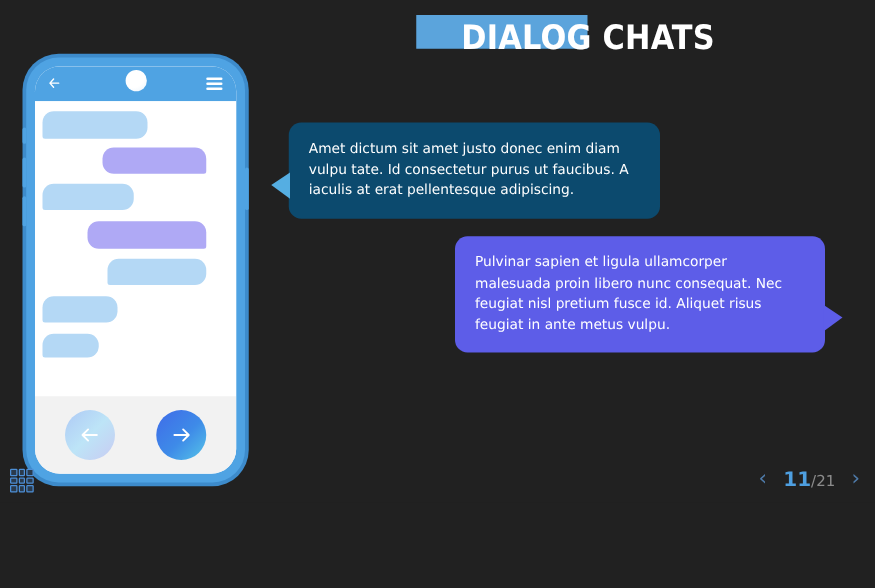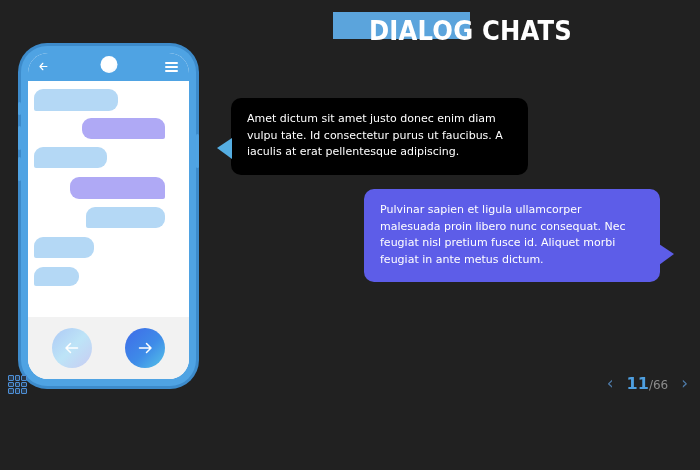--- a/index.html
+++ b/index.html
@@ -186,21 +186,21 @@
     color: #FFFFFF;
     font-size: 11px;
     line-height: 16.5px;
     font-family: "DejaVu Sans", sans-serif;
   }
   .speech .tail {
     position: absolute;
     width: 0;
     height: 0;
   }
-  .speech.blue { background: #000000; }
+  .speech.blue { background: #0c4a6e; }
   .speech.purple { background: #5D5DE8; }
 
   .speech.blue .tail {
     left: -14px;
     border-top: 10px solid transparent;
     border-bottom: 11px solid transparent;
     border-right: 15px solid #55AEE2;
   }
   .speech.purple .tail {
     right: -14px;
@@ -323,38 +323,38 @@
     </div>
   </div>
 
   <div class="speech blue" id="speech-1">
     <div class="tail"></div>
     <span>Amet dictum sit amet justo donec enim diam vulpu tate. Id consectetur purus ut faucibus. A iaculis at erat pellentesque adipiscing.</span>
   </div>
 
   <div class="speech purple" id="speech-2">
     <div class="tail"></div>
-    <span>Pulvinar sapien et ligula ullamcorper malesuada proin libero nunc consequat. Nec feugiat nisl pretium fusce id. Aliquet morbi feugiat in ante metus dictum.</span>
+    <span>Pulvinar sapien et ligula ullamcorper malesuada proin libero nunc consequat. Nec feugiat nisl pretium fusce id. Aliquet risus feugiat in ante metus vulpu.</span>
   </div>
 
 
   <div id="grid-icon">
     <i></i>
       <i></i>
       <i></i>
       <i></i>
       <i></i>
       <i></i>
       <i></i>
       <i></i>
       <i></i>
   </div>
 
   <div id="pagination">
     <div class="page-chevron">‹</div>
     <div id="page-counter">
       <span id="page-current">11</span>
-      <span id="page-total">/66</span>
+      <span id="page-total">/21</span>
     </div>
     <div class="page-chevron">›</div>
   </div>
 
 </div>
 
 </body></html>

# # #

**Task to complete**
Return each line of the preceding material in which "total" can be found.

**Your response**
-      <span id="page-total">/66</span>
+      <span id="page-total">/21</span>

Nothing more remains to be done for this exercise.